## TASK
Leave out the pictures and repeat the data exactly.
*** Opening MATERIAL TO PROCESS ***
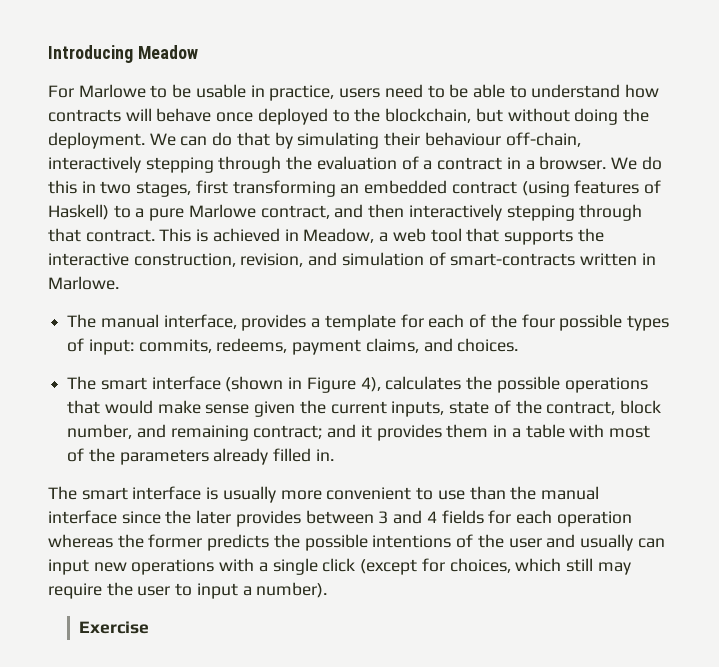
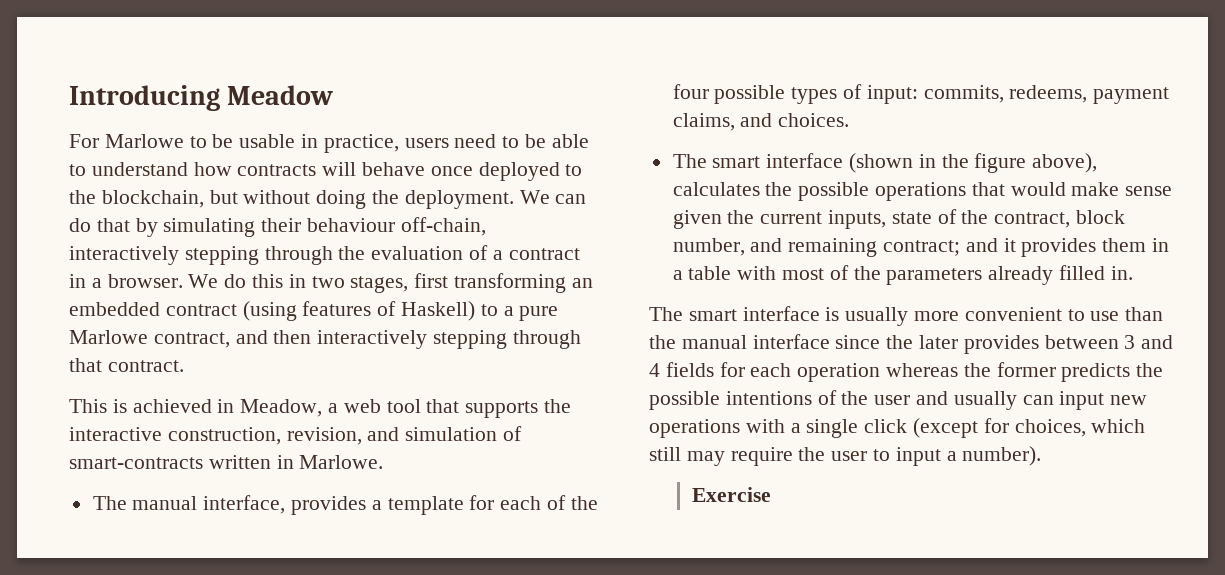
(155, 235) none -> (184, 366) //
[306,377,381,393] Figure 4), -> [941,153,1098,173] the figure above),

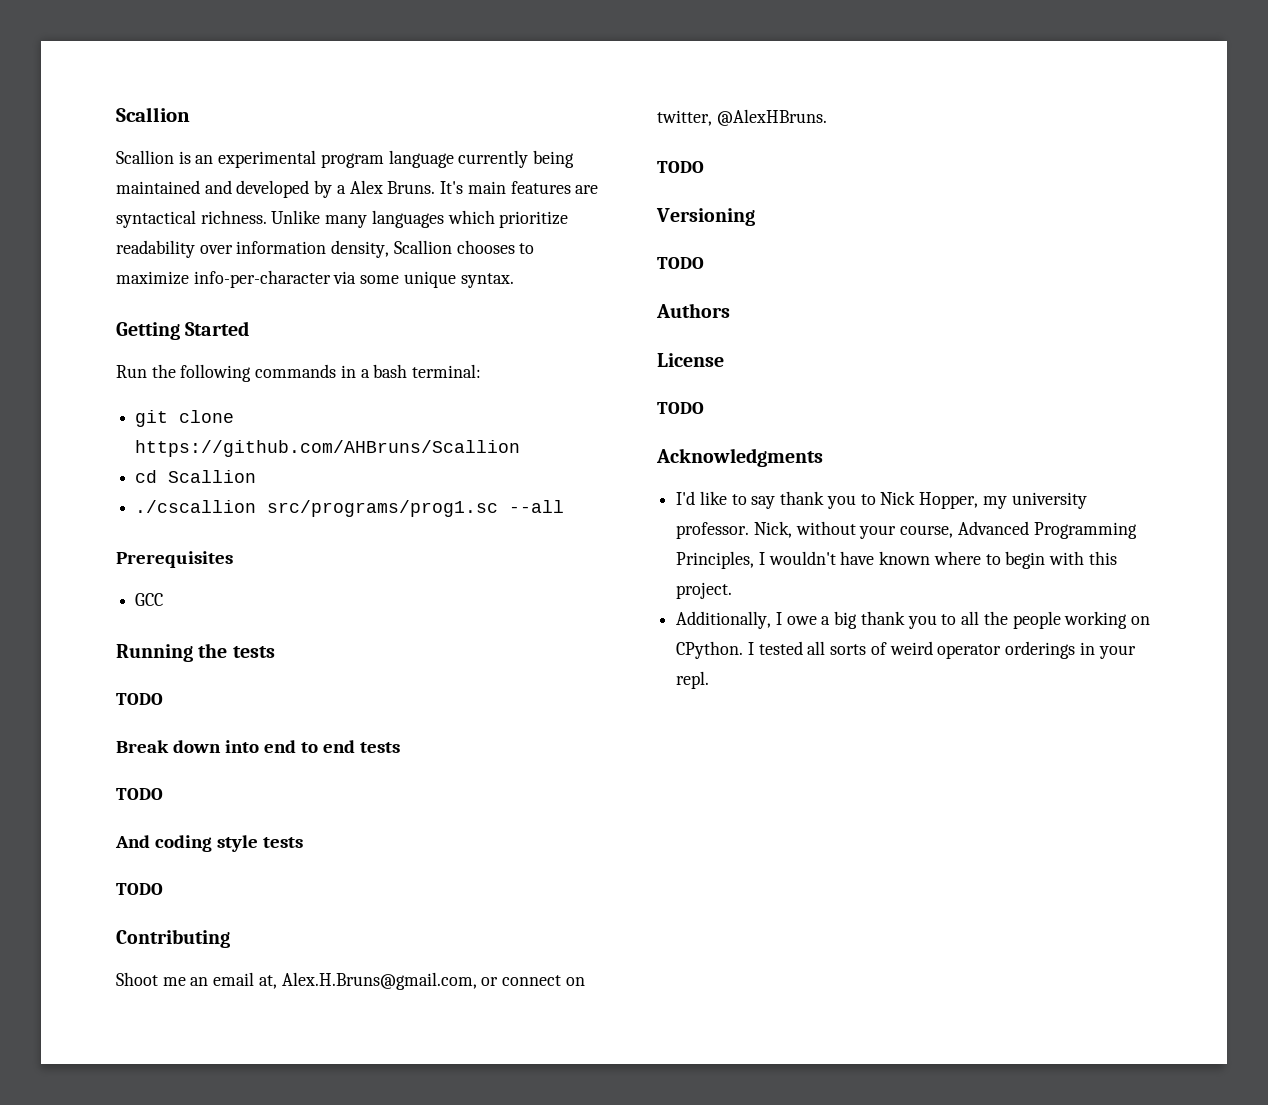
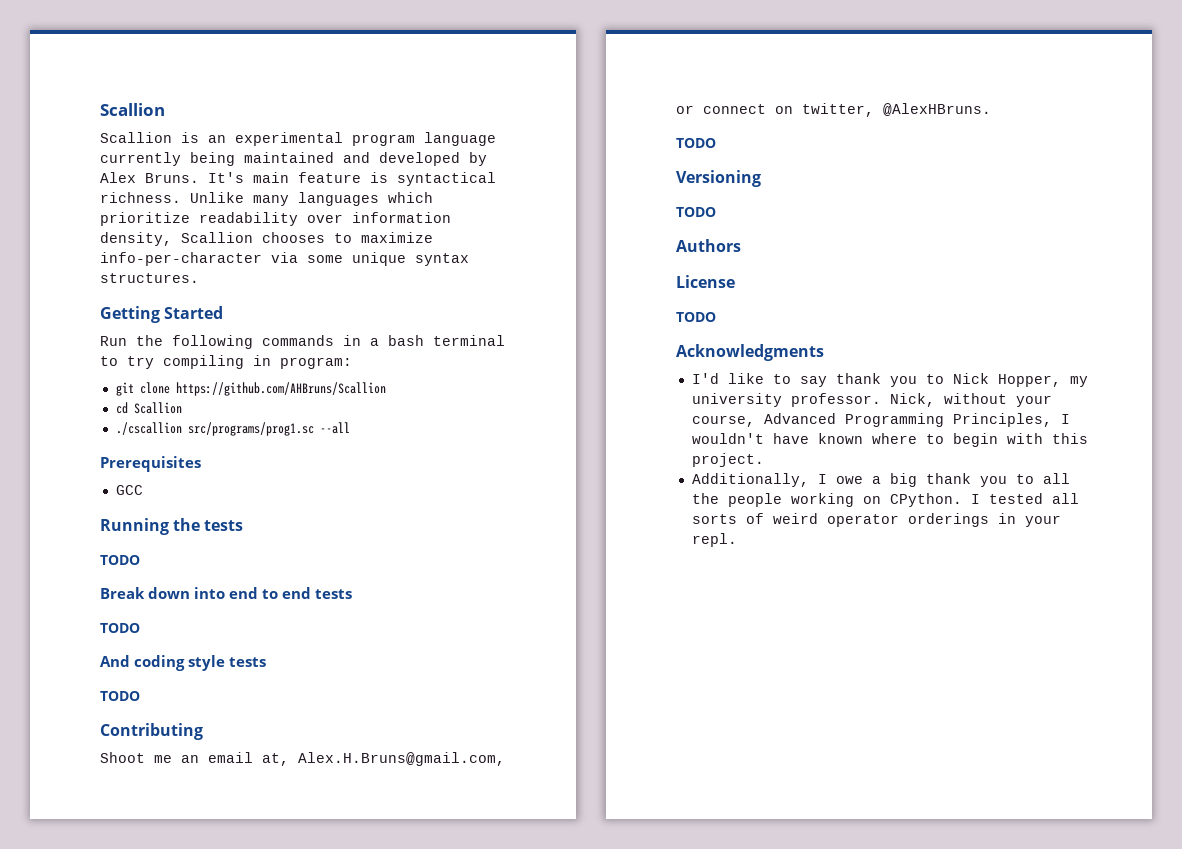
[336,185,346,194] a -> (487, 159) none
[510,181,599,194] features are -> [298,172,388,183] feature is
[460,273,514,288] syntax. -> [415,253,469,266] [100,273,199,283] syntax structures.
[412,364,482,378] terminal: -> [433,335,505,346] [100,355,352,369] terminal to try compiling in program:

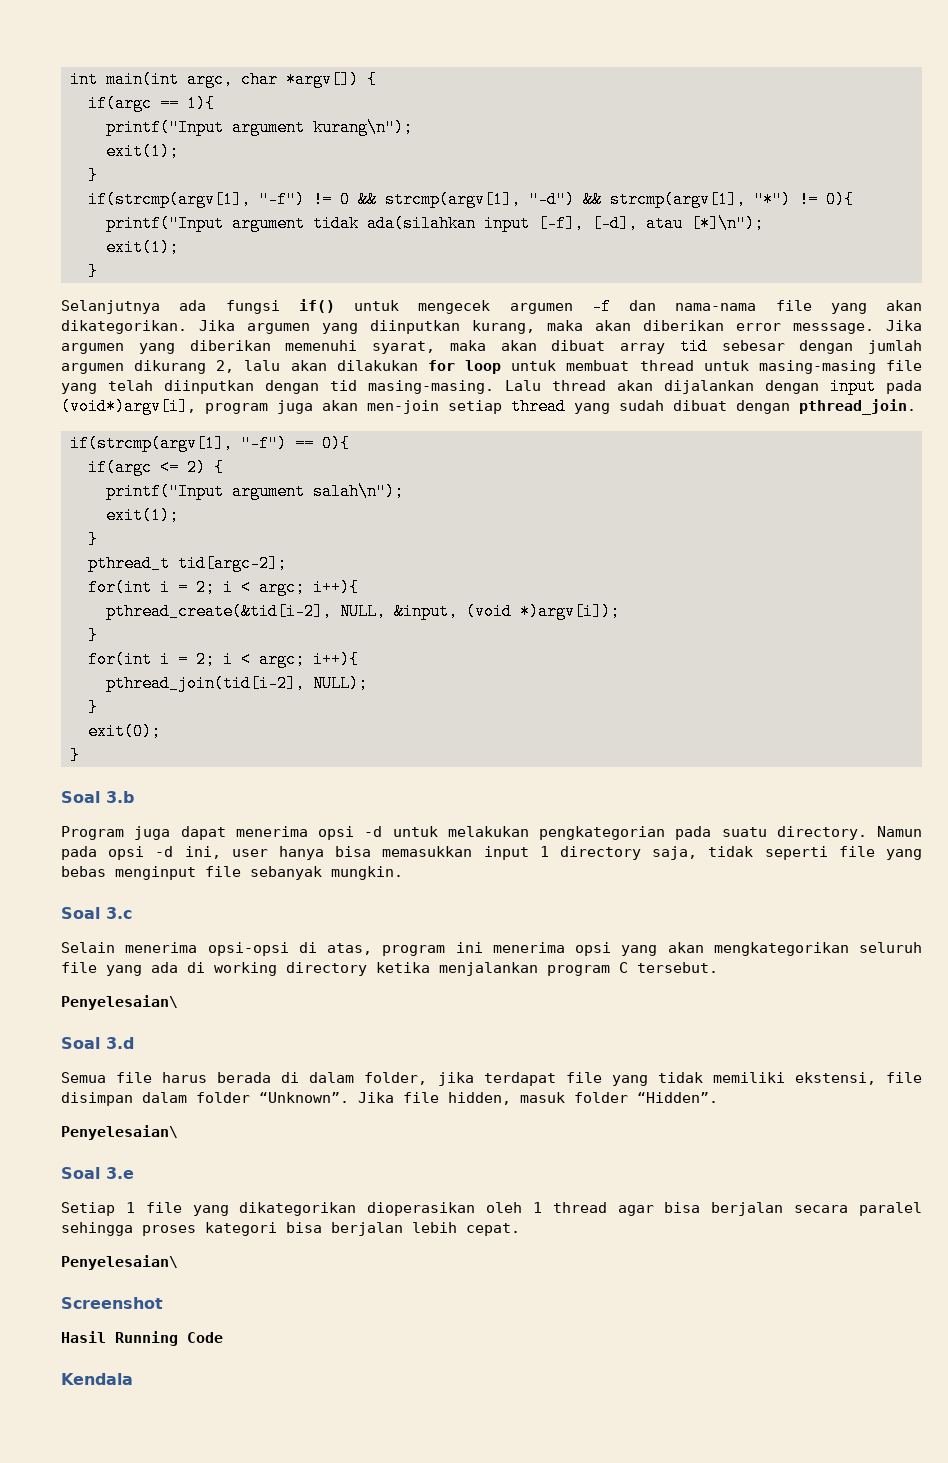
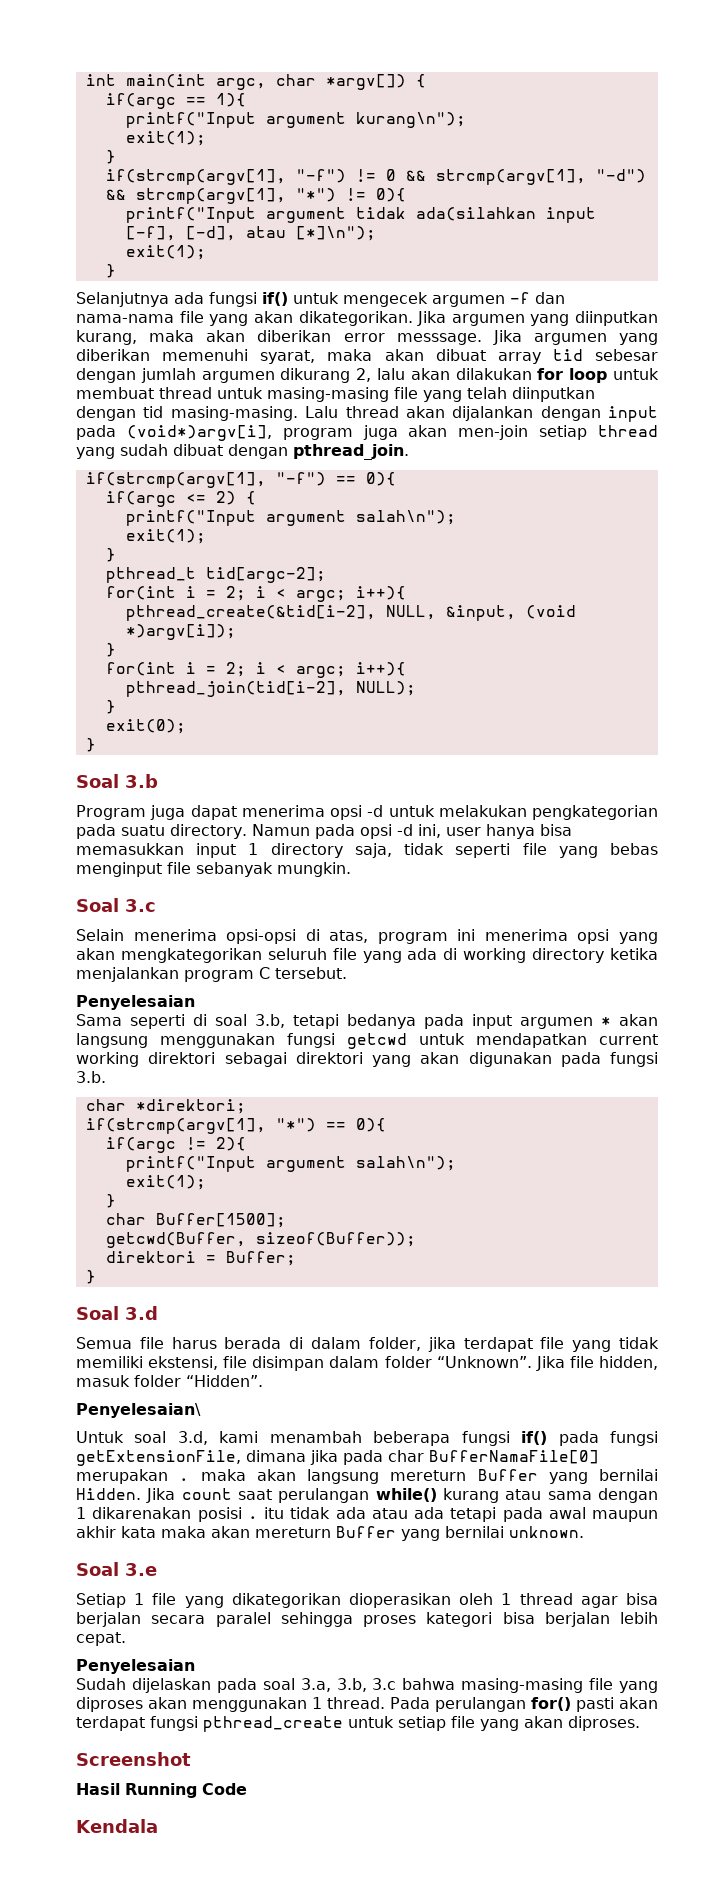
[61,995,178,1010] Penyelesaian\ -> [76,995,195,1010] [76,1014,658,1029] [76,1033,658,1049] [76,1052,658,1067] [76,1071,106,1083] [85,1099,246,1114] [85,1118,386,1134] [105,1137,246,1153] [125,1156,456,1172] [125,1175,206,1190] [105,1194,116,1208] [105,1213,286,1228] [105,1232,416,1248] [105,1251,296,1266] [85,1270,96,1284] Penyelesaian // Sama seperti di soal 3.b, tetapi bedanya pada input argumen * akan langsung menggunakan fungsi getcwd untuk mendapatkan current working direktori sebagai direktori yang akan digunakan pada fungsi 3.b. // char *direktori; // if(strcmp(argv[1], "*") == 0){ // if(argc != 2){ // printf("Input argument salah\n"); // exit(1); // } // char Buffer[1500]; // getcwd(Buffer, sizeof(Buffer)); // direktori = Buffer; // }
(178, 1132) none -> [76,1431,659,1446] [76,1450,599,1466] [76,1469,658,1484] [76,1488,658,1503] [76,1507,658,1522] [76,1526,584,1541] // Untuk soal 3.d, kami menambah beberapa fungsi if() pada fungsi getExtensionFile, dimana jika pada char BufferNamaFile[0] merupakan . maka akan langsung mereturn Buffer yang bernilai Hidden. Jika count saat perulangan while() kurang atau sama dengan 1 dikarenakan posisi . itu tidak ada atau ada tetapi pada awal maupun akhir kata maka akan mereturn Buffer yang bernilai unknown.
[61,1255,178,1270] Penyelesaian\ -> [76,1659,195,1674] [76,1678,658,1693] [76,1697,658,1712] [76,1716,640,1732] Penyelesaian // Sudah dijelaskan pada soal 3.a, 3.b, 3.c bahwa masing-masing file yang diproses akan menggunakan 1 thread. Pada perulangan for() pasti akan terdapat fungsi pthread_create untuk setiap file yang akan diproses.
*** Closing MATERIAL TO PROCESS ***
## TASK ANSWER
(155, 235) none -> (184, 366) //
[306,377,381,393] Figure 4), -> [941,153,1098,173] the figure above),

[336,185,346,194] a -> (487, 159) none
[510,181,599,194] features are -> [298,172,388,183] feature is
[460,273,514,288] syntax. -> [415,253,469,266] [100,273,199,283] syntax structures.
[412,364,482,378] terminal: -> [433,335,505,346] [100,355,352,369] terminal to try compiling in program:

[61,995,178,1010] Penyelesaian\ -> [76,995,195,1010] [76,1014,658,1029] [76,1033,658,1049] [76,1052,658,1067] [76,1071,106,1083] [85,1099,246,1114] [85,1118,386,1134] [105,1137,246,1153] [125,1156,456,1172] [125,1175,206,1190] [105,1194,116,1208] [105,1213,286,1228] [105,1232,416,1248] [105,1251,296,1266] [85,1270,96,1284] Penyelesaian // Sama seperti di soal 3.b, tetapi bedanya pada input argumen * akan langsung menggunakan fungsi getcwd untuk mendapatkan current working direktori sebagai direktori yang akan digunakan pada fungsi 3.b. // char *direktori; // if(strcmp(argv[1], "*") == 0){ // if(argc != 2){ // printf("Input argument salah\n"); // exit(1); // } // char Buffer[1500]; // getcwd(Buffer, sizeof(Buffer)); // direktori = Buffer; // }
(178, 1132) none -> [76,1431,659,1446] [76,1450,599,1466] [76,1469,658,1484] [76,1488,658,1503] [76,1507,658,1522] [76,1526,584,1541] // Untuk soal 3.d, kami menambah beberapa fungsi if() pada fungsi getExtensionFile, dimana jika pada char BufferNamaFile[0] merupakan . maka akan langsung mereturn Buffer yang bernilai Hidden. Jika count saat perulangan while() kurang atau sama dengan 1 dikarenakan posisi . itu tidak ada atau ada tetapi pada awal maupun akhir kata maka akan mereturn Buffer yang bernilai unknown.
[61,1255,178,1270] Penyelesaian\ -> [76,1659,195,1674] [76,1678,658,1693] [76,1697,658,1712] [76,1716,640,1732] Penyelesaian // Sudah dijelaskan pada soal 3.a, 3.b, 3.c bahwa masing-masing file yang diproses akan menggunakan 1 thread. Pada perulangan for() pasti akan terdapat fungsi pthread_create untuk setiap file yang akan diproses.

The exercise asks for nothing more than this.